PegaSys: A system for graphical explanation of program designs

This paper is an initial report on a system, called PegaSys, that supports a new visual paradigm for describing and manipulating programs and their designs. A program design is described by a hierarchically structured collection of graphical pictures. These pictures are intended to be easy to understand, yet still serve as formal program documentation. Pictures in PegaSys capture a variety of concepts, including (but not limited to) what we believe to be the important design concepts represented in flowcharts, structure charts, dataflow diagrams, and module interconnection languages. PegaSys treats pictures as computationally meaningful structures, checking whether they make sense syntactically, whether hierarchical picture refinements adhere to certain methodological principles, and whether a picture is logically consistent with a program. This paper describes the key ideas that enable PegaSys to provide these capabilities, as well as important properties of the PegaSys design and underlying logical framework. PegaSys has been implemented on Xerox personal computers and takes advantage of a high-resolution bitmap display.

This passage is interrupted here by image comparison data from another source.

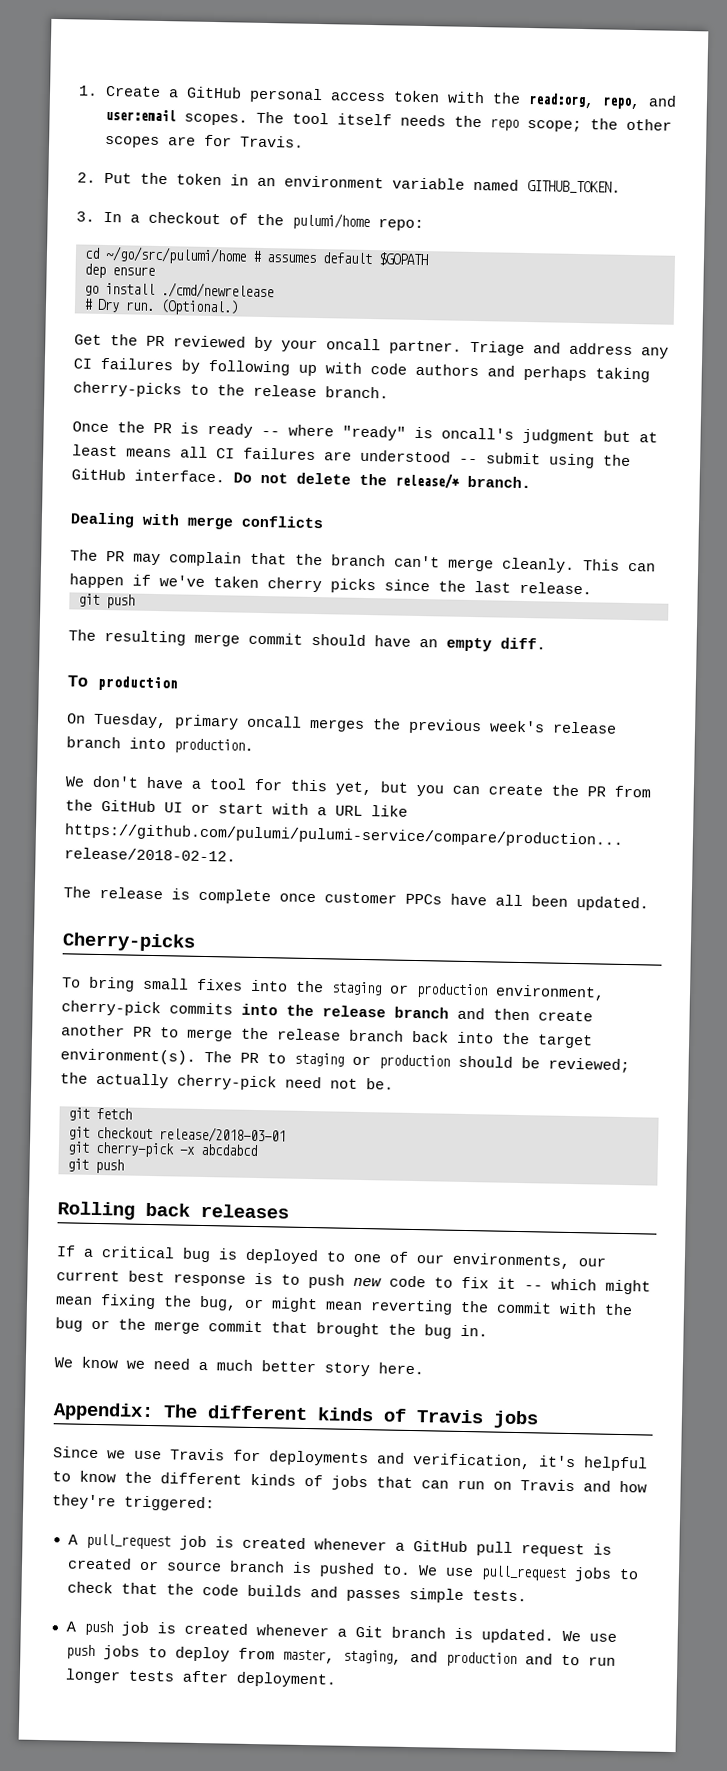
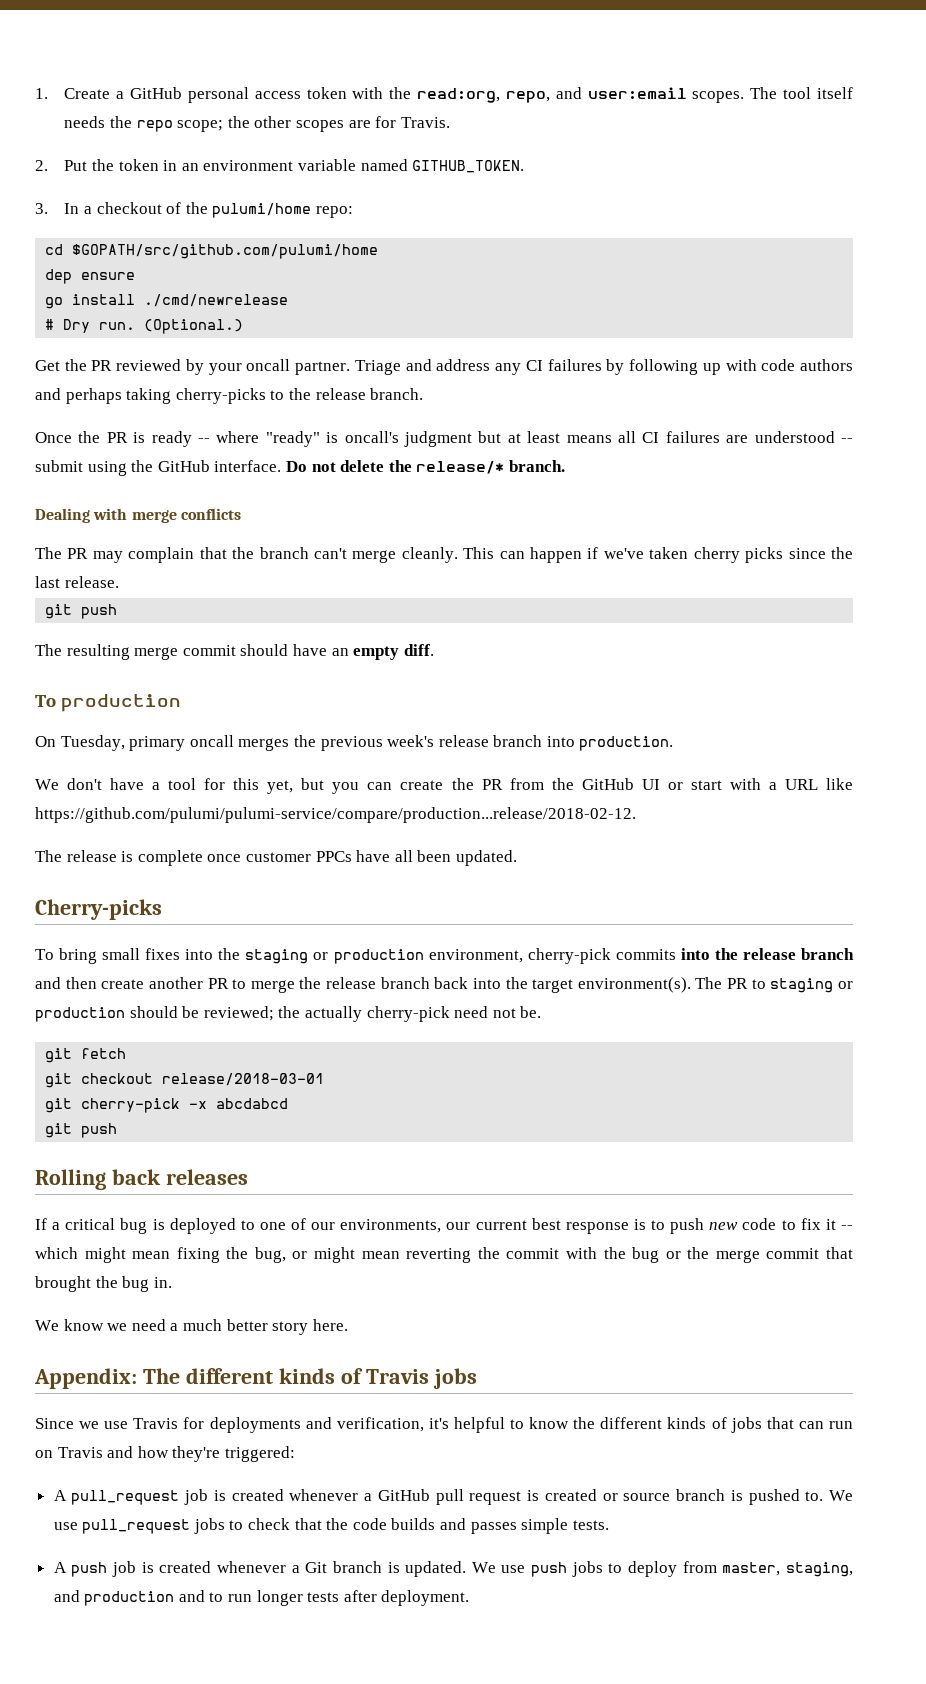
[105,245,429,267] ~/go/src/pulumi/home # assumes default $GOPATH -> [72,244,379,259] $GOPATH/src/github.com/pulumi/home

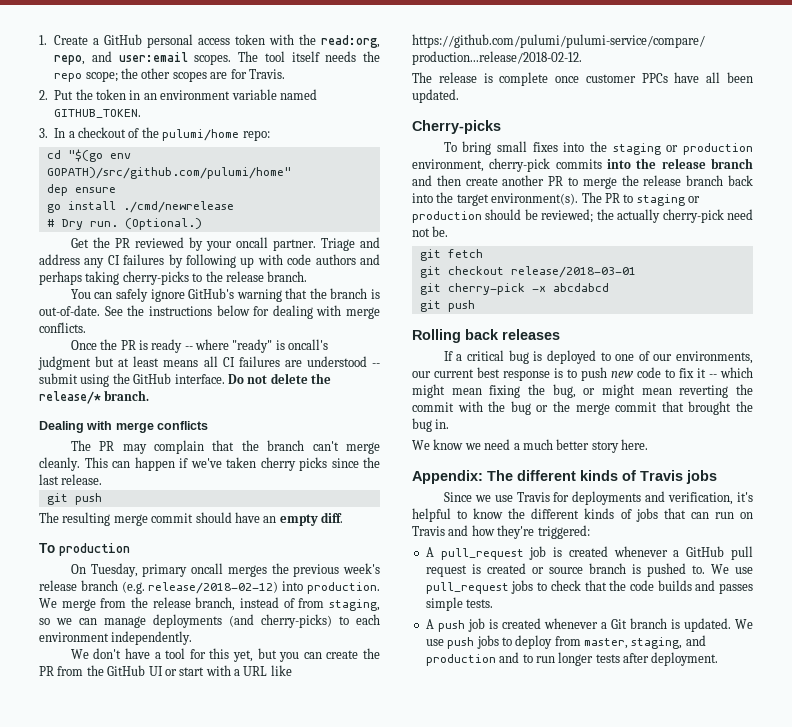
[72,244,379,259] $GOPATH/src/github.com/pulumi/home -> [67,149,131,162] [46,167,291,179] "$(go env GOPATH)/src/github.com/pulumi/home"
(424, 394) none -> [70,288,381,302] [39,305,380,319] [39,322,86,333] // You can safely ignore GitHub's warning that the branch is out-of-date. See the instructions below for dealing with merge conflicts.
(543, 741) none -> [121,581,279,594] (e.g. release/2018-02-12)
(674, 743) none -> [39,597,380,611] [39,614,380,628] [39,631,193,645] We merge from the release branch, instead of from staging, so we can manage deployments (and cherry-picks) to each environment independently.

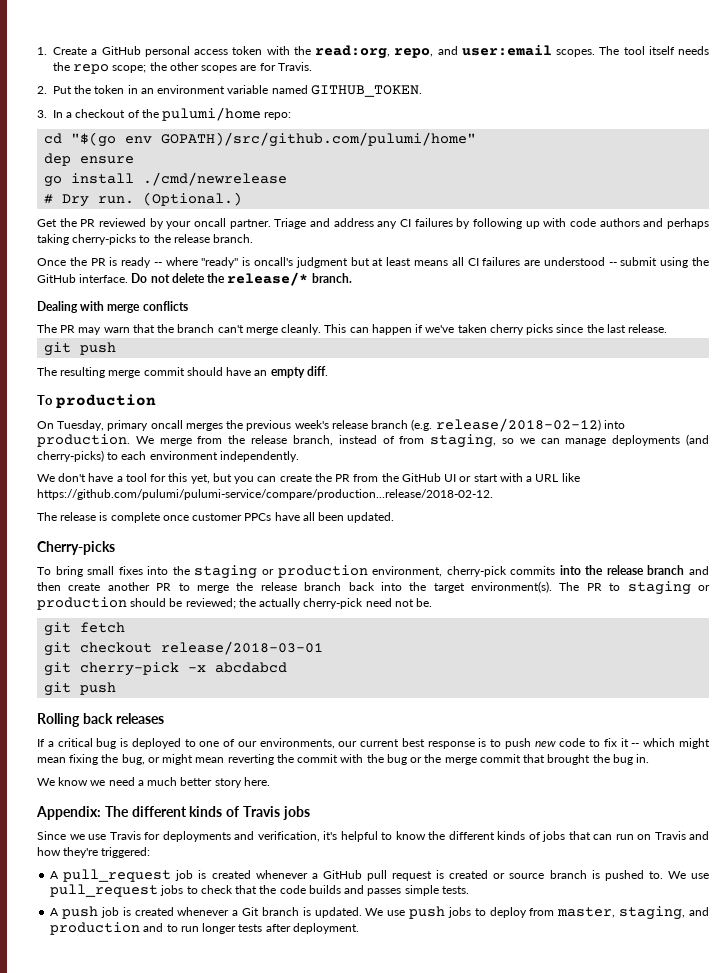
[70,288,381,302] [39,305,380,319] [39,322,86,333] // You can safely ignore GitHub's warning that the branch is out-of-date. See the instructions below for dealing with merge conflicts. -> (254, 238) none
[154,440,205,454] complain -> [103,327,130,333] warn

Automatic Construction of Verification Condition Generators From Hoare Logics

We define a method for mechanically constructing verification condition generators from a useful class of Hoare logics. Any verification condition generator constructed by our method is shown to be sound and deduction-complete with respect to the associated Hoare logic. The method has been implemented.

A practical approach to semantic configuration management

A configuration management (CM) tool is supposed to build a consistent software system following incremental changes to the system. The notion of consistency usually is purely syntactic, having to do with the sorts of properties analyzed by compilers. Semantic consistency traditionally has been studied in the field of formal methods and has been considered an impractical goal for CM. Although the semantic CM problem is undecidable, it is possible to obtain a structural approximation of the semantic effects of a change in a finite number of steps. Our approximation technique is formalized in logic and is based on information-theoretic properties of programs. The method in its present form applies to many but not all software systems, and it is programming-language independent. To the best of our knowledge, the semantic CM problem has not been formalized previously in nonsemantic terms, and we believe that our simplified formulation offers the potential for considerably more powerful debugging and configuration management tools.

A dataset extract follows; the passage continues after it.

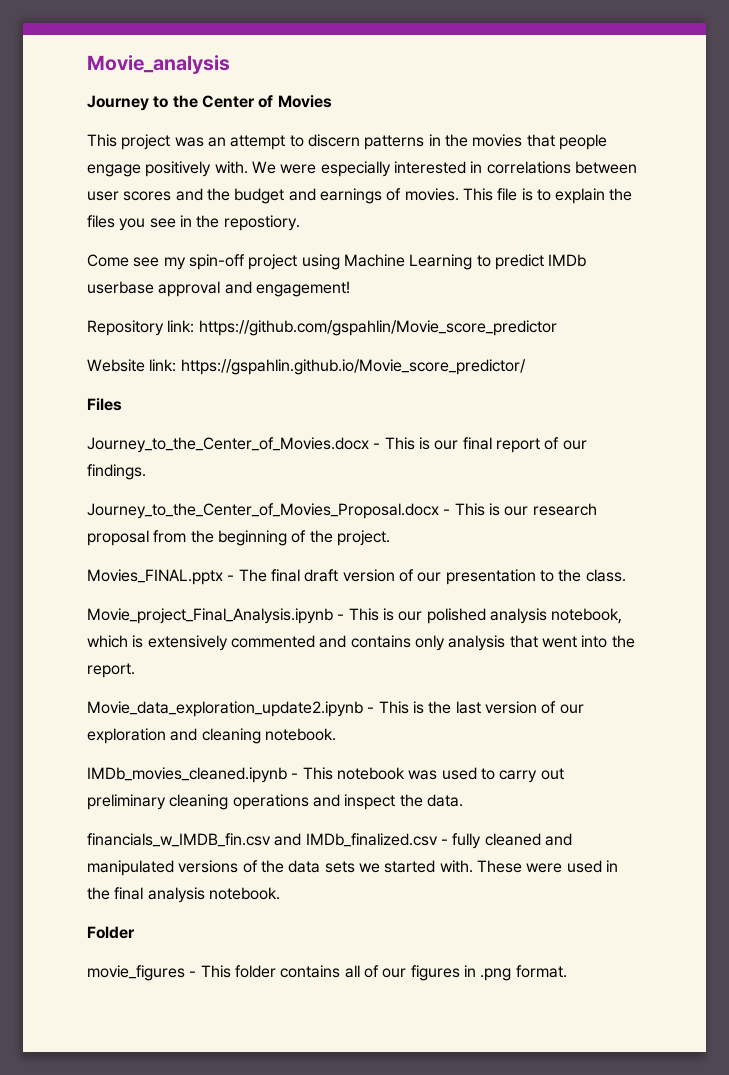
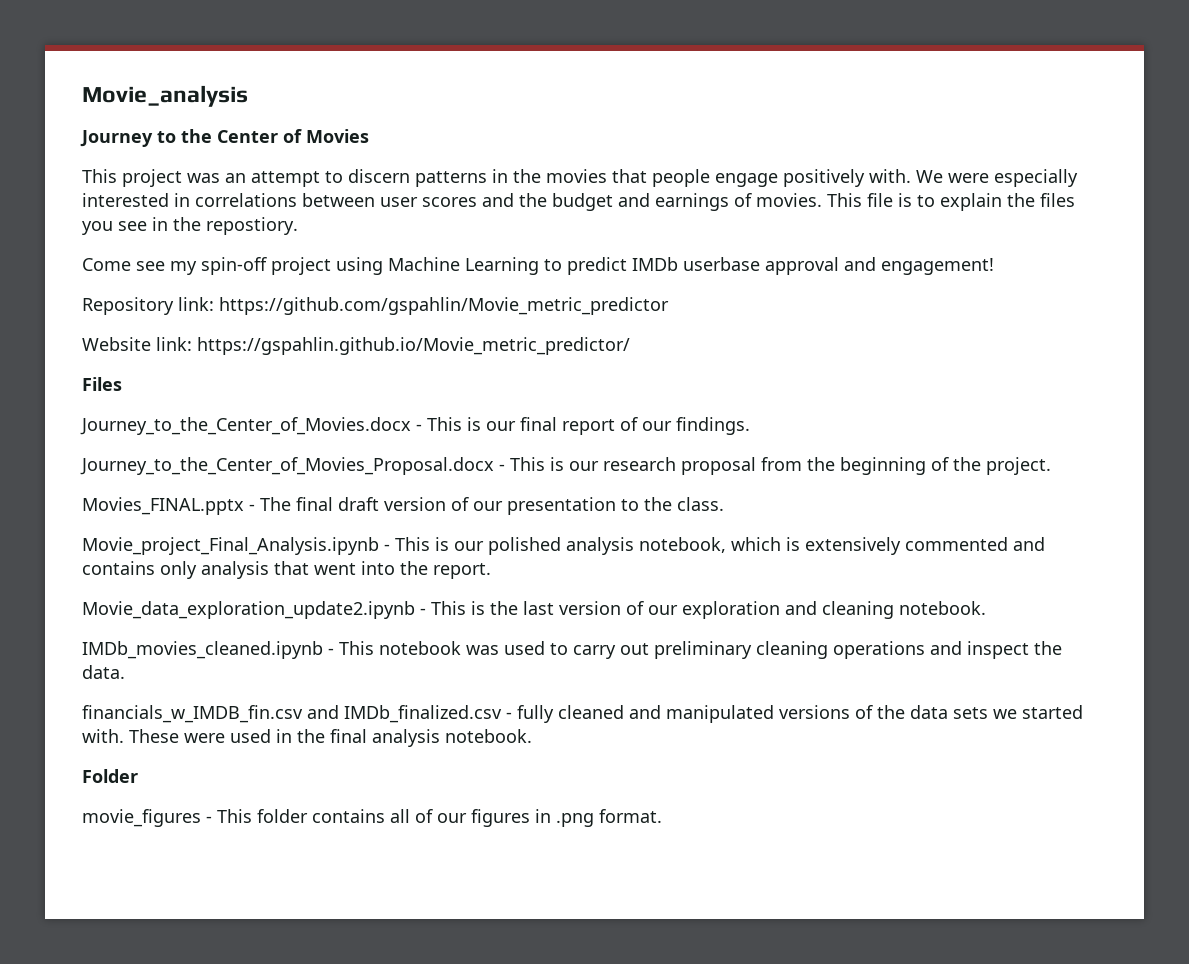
[198,320,557,336] https://github.com/gspahlin/Movie_score_predictor -> [219,297,669,315] https://github.com/gspahlin/Movie_metric_predictor
[180,359,526,375] https://gspahlin.github.io/Movie_score_predictor/ -> [197,337,630,355] https://gspahlin.github.io/Movie_metric_predictor/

Interactive Design and Verification: A Message Switching Network Example

Traditionally, program verification systems have inadequately supported the incremental aspects of designing and verifying programs. For example, they provide only minimal assistance in determining what previous work is affected by changes to specifications. Problems of this general nature arise frequently and pose difficult challenges for the user. This paper describes and illustrates how several such problems have been largely overcome by a recently developed program verification system.

PegaSys and the Role of Logic in programming Environments

The benefits of formal approaches to program development are widely recognized. However, most programming environments have taken little advantage of them. The problem of incorporating formalism into programming environments is discussed in light of two often-competing concerns: maintaining mathematical rigor and alleviating complication in the programming of large systems. The PegaSys system [1,2] represents a practical balance between the two. It deals with an interesting class of program properties that are easy to describe formally and to reason about mechanically. Systems such as PegaSys offer the possibility of increased use of formal methods in programming environments.